O Brasil levou aqueles que seriam, a partir então, sua referência debaixo das traves: o palmeirense Emerson Leão e são-paulino Valdir Peres. Era o fim da hegemonia dos goleiros cariocas que comandaram a Seleção Brasileira de 1914 até 1970. Leão firmou-se no gol brasileiro pela sua imposição física, enorme juba e calções apertados. E, claro, suas camisas de cores fortes, moda na época. O goleiro era bicampeão brasileiro 1972/73 e considerado o melhor atleta da posição naquela década. Seu reserva imediato, no entanto, foi Renato do Flamengo, enquanto Valdir Peres, o terceiro goleiro, viria ser titular somente em 1982, mas aí já é outra história. No cenário nacional de goleiros havia ainda o goleiro-artilheiro Ubirajara, que começou no Flamengo e é responsável pelo primeiro gol com um chute de sua área, feito ocorrido no ano de 1970; no Grêmio Porto-Alegrense, atacava o uruguaio Corbo, reserva na Copa de 70; Raul Plassmann, primeiro Cruzeiro depois Flamengo era outro nome, assim como o bicampeão nacional Manga do Internacional. Seria uma deselegância não lembrar de nomes como Higino do Campo Grande e Hélio Show do Ceará.

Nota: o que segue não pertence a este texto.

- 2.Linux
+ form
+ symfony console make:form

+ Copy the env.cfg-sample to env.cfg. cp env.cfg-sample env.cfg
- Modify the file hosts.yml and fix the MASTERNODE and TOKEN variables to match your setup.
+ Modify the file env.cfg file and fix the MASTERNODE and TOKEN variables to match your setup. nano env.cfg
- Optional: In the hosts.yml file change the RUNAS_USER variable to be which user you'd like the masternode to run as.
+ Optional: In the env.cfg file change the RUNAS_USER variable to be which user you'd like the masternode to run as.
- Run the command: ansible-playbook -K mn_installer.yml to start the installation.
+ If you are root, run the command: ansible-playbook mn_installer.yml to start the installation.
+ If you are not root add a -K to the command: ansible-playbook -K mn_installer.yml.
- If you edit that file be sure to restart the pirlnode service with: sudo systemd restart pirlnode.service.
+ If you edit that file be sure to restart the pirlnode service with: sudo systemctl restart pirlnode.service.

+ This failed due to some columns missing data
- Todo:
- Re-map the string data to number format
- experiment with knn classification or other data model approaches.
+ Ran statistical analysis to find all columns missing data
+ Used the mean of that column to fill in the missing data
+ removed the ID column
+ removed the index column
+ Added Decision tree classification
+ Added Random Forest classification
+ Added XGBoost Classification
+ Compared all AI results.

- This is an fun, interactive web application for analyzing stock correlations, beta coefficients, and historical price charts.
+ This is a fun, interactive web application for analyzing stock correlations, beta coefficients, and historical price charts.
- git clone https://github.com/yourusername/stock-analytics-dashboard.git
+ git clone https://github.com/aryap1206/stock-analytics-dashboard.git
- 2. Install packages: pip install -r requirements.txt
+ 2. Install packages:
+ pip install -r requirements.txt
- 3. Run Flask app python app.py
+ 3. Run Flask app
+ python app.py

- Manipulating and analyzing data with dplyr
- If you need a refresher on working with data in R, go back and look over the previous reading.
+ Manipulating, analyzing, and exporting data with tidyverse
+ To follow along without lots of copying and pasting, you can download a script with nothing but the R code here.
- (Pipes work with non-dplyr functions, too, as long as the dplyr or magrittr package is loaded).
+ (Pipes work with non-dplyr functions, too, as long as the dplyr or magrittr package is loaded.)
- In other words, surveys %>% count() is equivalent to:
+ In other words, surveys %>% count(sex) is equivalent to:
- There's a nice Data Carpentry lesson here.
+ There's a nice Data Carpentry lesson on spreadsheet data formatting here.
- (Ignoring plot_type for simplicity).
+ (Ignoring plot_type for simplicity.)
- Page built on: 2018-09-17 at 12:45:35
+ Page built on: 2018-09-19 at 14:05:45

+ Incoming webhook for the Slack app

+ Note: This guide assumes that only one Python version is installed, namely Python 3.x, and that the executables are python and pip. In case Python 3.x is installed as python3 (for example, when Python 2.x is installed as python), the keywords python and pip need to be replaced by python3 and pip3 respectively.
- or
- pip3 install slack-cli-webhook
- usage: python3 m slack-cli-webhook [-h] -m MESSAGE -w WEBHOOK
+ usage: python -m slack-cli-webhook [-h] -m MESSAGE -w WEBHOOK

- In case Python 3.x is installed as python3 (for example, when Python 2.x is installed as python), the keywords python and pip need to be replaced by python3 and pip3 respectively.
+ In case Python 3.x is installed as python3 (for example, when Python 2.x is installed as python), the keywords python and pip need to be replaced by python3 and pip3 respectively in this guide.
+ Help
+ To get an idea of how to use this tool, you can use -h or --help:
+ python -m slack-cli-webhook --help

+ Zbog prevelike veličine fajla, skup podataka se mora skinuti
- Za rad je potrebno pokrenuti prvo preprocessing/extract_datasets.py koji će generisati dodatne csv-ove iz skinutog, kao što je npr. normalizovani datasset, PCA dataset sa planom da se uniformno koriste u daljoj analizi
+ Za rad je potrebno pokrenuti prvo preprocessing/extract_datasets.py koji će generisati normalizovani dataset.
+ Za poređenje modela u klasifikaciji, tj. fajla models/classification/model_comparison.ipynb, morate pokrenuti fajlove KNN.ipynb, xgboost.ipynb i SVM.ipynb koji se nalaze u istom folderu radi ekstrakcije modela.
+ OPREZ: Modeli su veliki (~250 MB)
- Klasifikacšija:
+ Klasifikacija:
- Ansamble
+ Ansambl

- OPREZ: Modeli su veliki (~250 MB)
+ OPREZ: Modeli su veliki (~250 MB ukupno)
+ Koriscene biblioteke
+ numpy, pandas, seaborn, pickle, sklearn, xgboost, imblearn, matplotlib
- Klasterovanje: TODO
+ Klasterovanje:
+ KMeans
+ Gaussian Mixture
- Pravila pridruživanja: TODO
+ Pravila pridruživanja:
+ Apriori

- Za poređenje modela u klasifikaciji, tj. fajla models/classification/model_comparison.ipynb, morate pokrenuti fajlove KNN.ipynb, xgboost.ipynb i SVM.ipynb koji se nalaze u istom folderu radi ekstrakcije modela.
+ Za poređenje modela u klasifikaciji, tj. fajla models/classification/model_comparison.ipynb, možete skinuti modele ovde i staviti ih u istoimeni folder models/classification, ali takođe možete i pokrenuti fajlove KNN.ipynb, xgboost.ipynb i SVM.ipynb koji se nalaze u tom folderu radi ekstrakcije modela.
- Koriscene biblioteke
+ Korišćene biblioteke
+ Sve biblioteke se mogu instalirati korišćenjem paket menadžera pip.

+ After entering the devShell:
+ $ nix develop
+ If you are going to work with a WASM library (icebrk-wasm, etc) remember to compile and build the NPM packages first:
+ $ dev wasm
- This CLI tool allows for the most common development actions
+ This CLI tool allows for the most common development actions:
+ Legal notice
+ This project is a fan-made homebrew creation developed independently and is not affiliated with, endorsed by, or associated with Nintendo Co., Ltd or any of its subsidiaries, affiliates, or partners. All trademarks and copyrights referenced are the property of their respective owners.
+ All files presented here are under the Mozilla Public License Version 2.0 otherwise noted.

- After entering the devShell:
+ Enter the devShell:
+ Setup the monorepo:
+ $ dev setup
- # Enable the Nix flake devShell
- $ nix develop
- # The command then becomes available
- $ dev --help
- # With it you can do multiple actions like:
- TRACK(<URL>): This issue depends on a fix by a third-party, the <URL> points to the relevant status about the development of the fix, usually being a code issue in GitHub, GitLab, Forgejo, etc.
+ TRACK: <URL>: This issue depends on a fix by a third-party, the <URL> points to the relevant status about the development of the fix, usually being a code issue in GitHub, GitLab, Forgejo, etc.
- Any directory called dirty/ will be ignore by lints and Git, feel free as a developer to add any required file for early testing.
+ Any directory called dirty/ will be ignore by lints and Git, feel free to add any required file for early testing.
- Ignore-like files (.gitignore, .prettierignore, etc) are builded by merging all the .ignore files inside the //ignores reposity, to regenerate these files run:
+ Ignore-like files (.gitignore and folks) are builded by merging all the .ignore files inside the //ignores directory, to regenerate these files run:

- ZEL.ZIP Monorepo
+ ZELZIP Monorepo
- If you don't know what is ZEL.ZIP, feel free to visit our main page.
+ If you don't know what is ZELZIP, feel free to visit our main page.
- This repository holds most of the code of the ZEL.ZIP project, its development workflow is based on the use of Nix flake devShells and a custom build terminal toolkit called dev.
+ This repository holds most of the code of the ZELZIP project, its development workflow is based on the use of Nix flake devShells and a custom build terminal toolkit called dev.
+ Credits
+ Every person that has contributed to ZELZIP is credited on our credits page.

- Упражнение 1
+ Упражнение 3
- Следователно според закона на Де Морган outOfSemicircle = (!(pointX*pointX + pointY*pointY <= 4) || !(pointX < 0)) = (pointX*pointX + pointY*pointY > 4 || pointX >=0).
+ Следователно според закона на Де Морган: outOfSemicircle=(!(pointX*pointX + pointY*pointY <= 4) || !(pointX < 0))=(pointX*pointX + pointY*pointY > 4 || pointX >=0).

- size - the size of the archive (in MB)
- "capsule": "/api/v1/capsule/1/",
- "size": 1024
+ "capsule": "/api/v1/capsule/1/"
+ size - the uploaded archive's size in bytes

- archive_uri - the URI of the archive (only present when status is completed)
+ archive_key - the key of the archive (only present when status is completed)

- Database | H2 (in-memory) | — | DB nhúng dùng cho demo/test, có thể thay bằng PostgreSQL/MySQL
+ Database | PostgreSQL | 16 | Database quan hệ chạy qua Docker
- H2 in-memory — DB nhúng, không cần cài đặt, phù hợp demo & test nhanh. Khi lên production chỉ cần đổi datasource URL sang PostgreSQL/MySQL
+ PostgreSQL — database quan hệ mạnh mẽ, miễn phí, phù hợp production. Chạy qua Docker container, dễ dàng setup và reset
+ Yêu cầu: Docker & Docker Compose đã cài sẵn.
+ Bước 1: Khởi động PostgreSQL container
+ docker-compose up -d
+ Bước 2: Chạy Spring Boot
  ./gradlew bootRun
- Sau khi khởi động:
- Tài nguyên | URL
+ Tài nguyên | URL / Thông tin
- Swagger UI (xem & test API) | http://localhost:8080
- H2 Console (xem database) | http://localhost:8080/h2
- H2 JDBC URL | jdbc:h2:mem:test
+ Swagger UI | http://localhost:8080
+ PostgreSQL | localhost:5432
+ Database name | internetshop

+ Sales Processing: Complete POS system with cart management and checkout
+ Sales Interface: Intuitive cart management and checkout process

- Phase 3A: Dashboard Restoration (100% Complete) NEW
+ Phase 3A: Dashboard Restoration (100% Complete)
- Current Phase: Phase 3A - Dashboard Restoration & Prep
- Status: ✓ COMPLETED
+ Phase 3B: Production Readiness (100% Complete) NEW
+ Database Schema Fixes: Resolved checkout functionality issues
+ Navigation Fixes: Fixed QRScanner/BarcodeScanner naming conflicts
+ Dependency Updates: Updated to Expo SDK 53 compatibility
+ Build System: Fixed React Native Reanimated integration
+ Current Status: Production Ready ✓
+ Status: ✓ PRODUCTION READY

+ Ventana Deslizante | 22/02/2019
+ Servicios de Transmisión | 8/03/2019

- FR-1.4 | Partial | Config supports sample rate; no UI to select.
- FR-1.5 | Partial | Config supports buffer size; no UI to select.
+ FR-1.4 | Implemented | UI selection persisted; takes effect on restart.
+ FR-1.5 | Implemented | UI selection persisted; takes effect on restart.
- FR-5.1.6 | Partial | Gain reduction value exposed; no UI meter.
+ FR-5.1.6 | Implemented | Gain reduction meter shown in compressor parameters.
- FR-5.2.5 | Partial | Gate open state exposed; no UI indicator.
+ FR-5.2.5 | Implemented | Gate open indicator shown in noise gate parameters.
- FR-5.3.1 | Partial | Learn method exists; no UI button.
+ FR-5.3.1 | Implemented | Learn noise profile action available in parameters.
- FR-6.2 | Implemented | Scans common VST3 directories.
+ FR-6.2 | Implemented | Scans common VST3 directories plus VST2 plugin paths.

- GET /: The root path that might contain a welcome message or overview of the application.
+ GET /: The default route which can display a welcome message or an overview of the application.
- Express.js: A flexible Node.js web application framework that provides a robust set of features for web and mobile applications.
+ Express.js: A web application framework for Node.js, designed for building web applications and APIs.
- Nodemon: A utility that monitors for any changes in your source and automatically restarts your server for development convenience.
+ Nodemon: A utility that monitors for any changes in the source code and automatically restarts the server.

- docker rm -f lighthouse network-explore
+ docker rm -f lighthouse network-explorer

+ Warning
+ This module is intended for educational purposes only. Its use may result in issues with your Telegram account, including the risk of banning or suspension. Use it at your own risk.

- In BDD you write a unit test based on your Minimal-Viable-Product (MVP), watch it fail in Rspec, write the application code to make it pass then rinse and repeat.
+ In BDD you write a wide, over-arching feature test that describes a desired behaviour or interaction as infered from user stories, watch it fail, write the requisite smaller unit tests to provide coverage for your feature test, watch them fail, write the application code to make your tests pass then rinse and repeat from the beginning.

Quando assistir ao filme oficial da Copa do Mundo da Alemanha, percebi que a participação dos goleiros é algo como se estivéssemos em alguma das narrativas fantásticas de Gabriel Garcia Marquez. Na alucinação e na extravagância dos exóticos. Aquele disparate todo em campo, bandagem, luvas, longas cabeleiras, camisa de cor chocante e defesas lindas alternadas com aberrações e falhas lamentáveis. Tal como aquela do goleiro Jongbloed da Holanda na final contra a Alemanha. Não bastasse o fato de o sujeito trajar uma camisa amarela, sustentar um número 8 às costas, apresentar-se de joelheiras (em 1974?) estranha e exoticamente ele não usava luvas. Pior: cuspia nas mãos. Hábito ridículo, tique nervoso, vai saber… Vendo aquele filme da Copa eu me perguntava: pra quê? Todos viram que ele nem se mexeu no pênalti executado pelo jogador alemão no gol de empate; então para que toda aquela extravagância de aparecer nas câmeras de tevê, invadir nossos lares cuspindo nas mãos!? Grotesco. O goleiro é sempre um desnecessário
Na Copa mais política até então, nosso goleiro rugiu. Mas não conseguiu evitar o carrossel de gols de Cruyff e seus asseclas. O baile foi total naquele 2 x 0. O Leão rugiu mas não resistiu. A rima é pobre. Uma Copa colorida de dores, corrupção e novidades.